No matter where your card is issued, though, a lower credit score will cost more. That’s why we found it interesting that a New York Fed study (11/22/2021) revealed that, not only has consumer credit demand bounced back to 2019 (pre-pandemic) levels, but the largest increase in both credit applications and credit limit increase requests, was from consumers with low credit scores (below 680).

 Also interesting, is that some banks with these relatively high credit card interest rates are posting losses.
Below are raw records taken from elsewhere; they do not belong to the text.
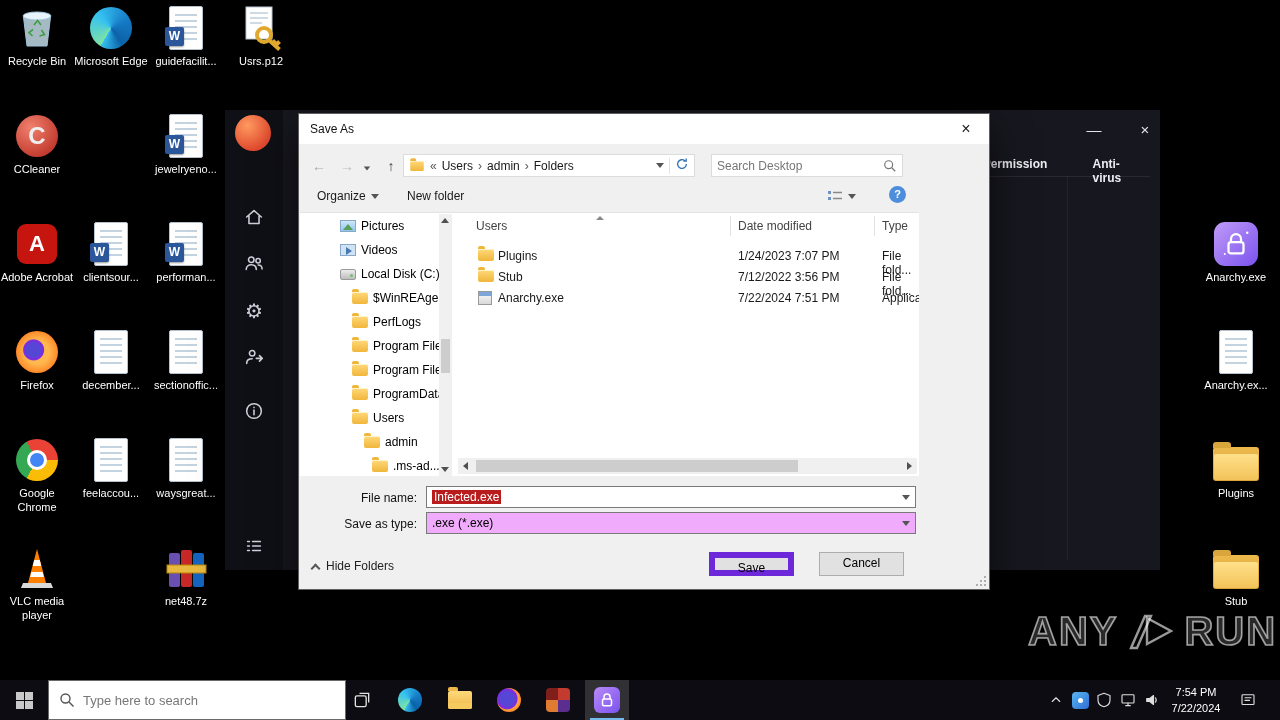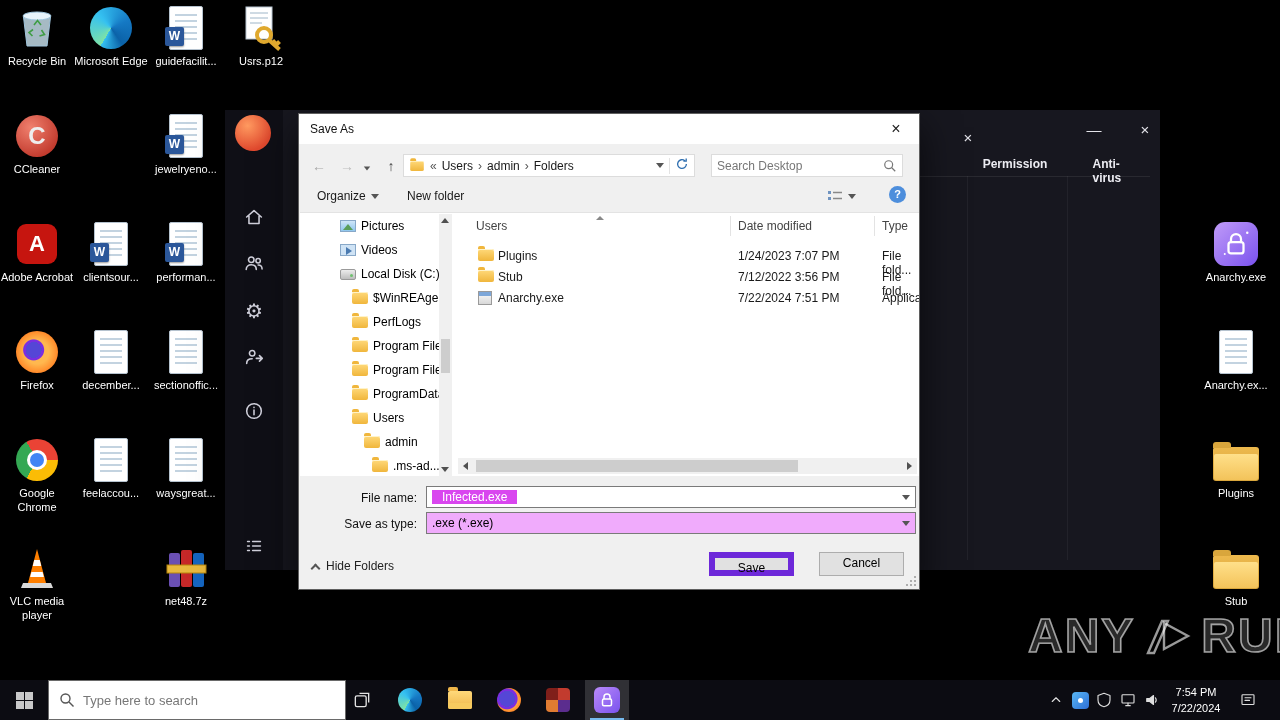"Save As" .dialog { width: 622px -> 692px }
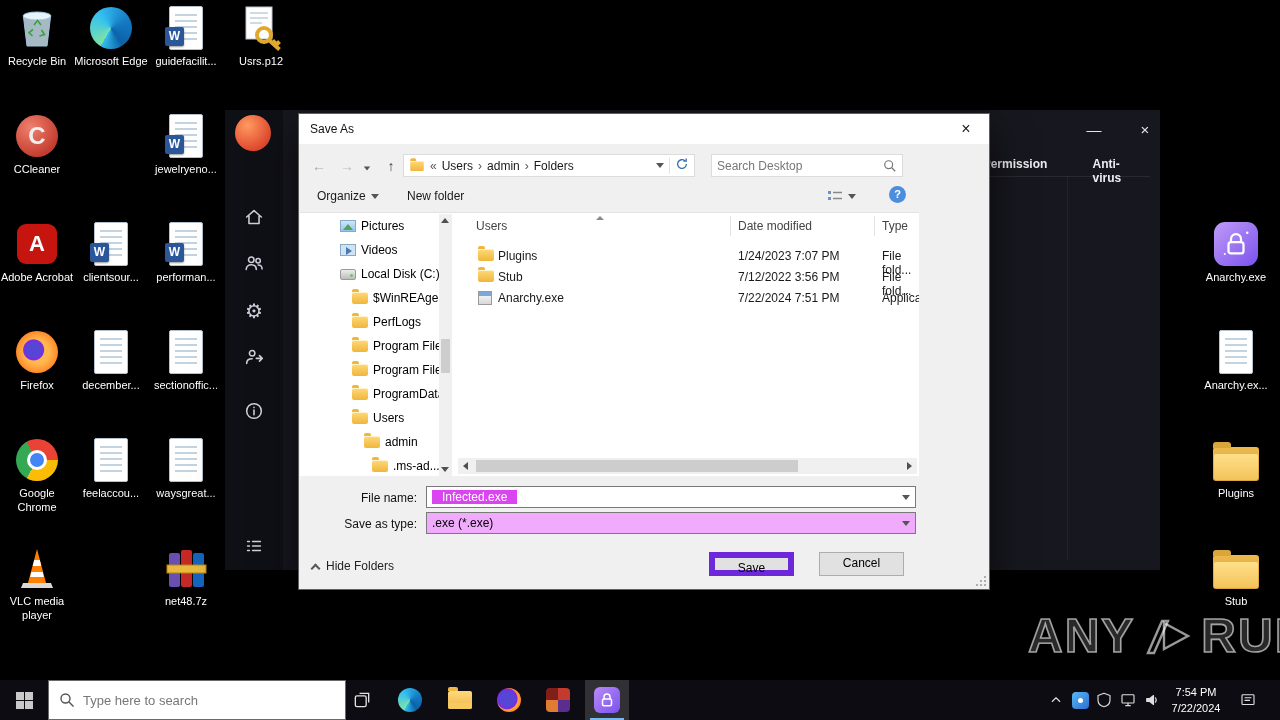"Infected.exe" .combo .sel { background: #d946ef -> #b91c1c; padding: 0 10px -> 0 2px }
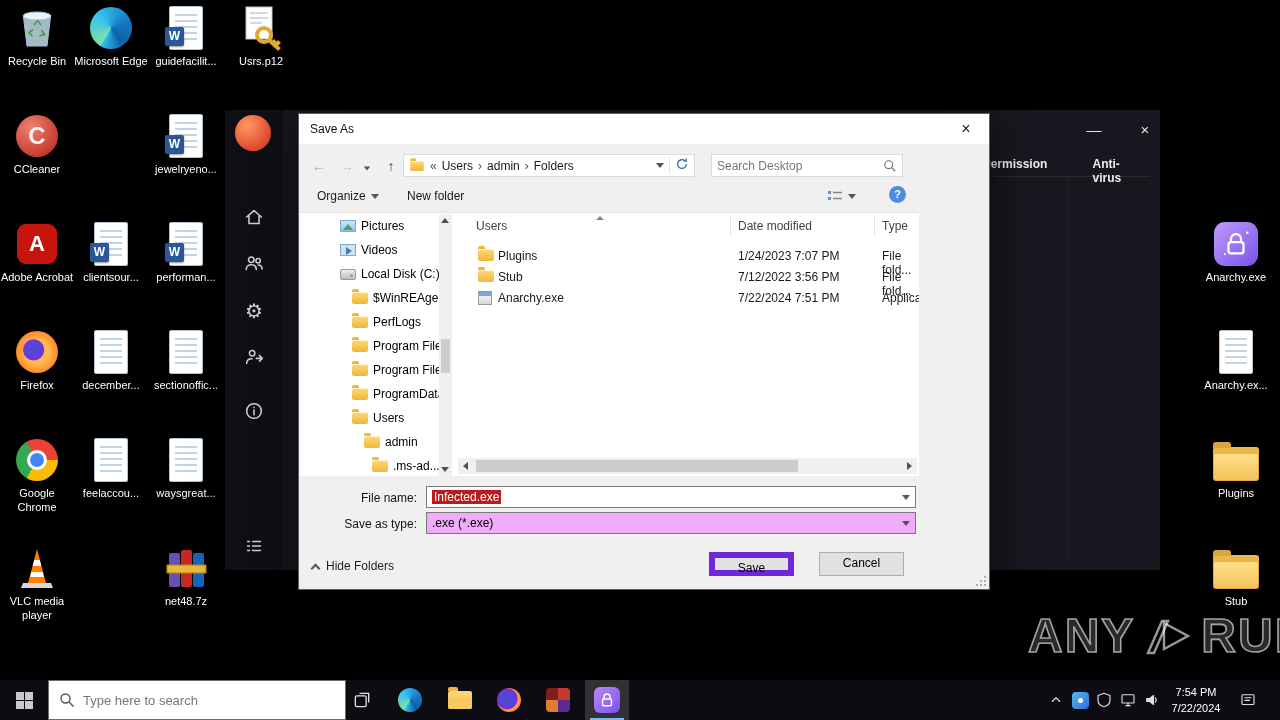"ANY" .wm-txt { font-size: 48px -> 40px }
For example, 3½-Star One America Bank, Sioux Falls posted a year-to-date loss of $7.7 million at September 30th. 3½-Star USAA FSB, San Antonio, which relies heavily on credit card interest income, posted a loss of $194 million and BBVA USA, AL’s year-to-date loss was $407 million. (BBVA has since merged into 4-Star PNC Bank, DE.)

 The CFPB is beginning to crack down on many practices that it considers predatory. It is starting with fees but don’t be surprised if interest rates follow. Bankers are already taking notice. In fact, 5-Star First NB Texas, Killeen (# 6 last week for Highest Service Charge Income as a percent of Deposits)  just revamped its fee structure. We expect others will too, as the agency continues to flex its muscles against unfair lending practices.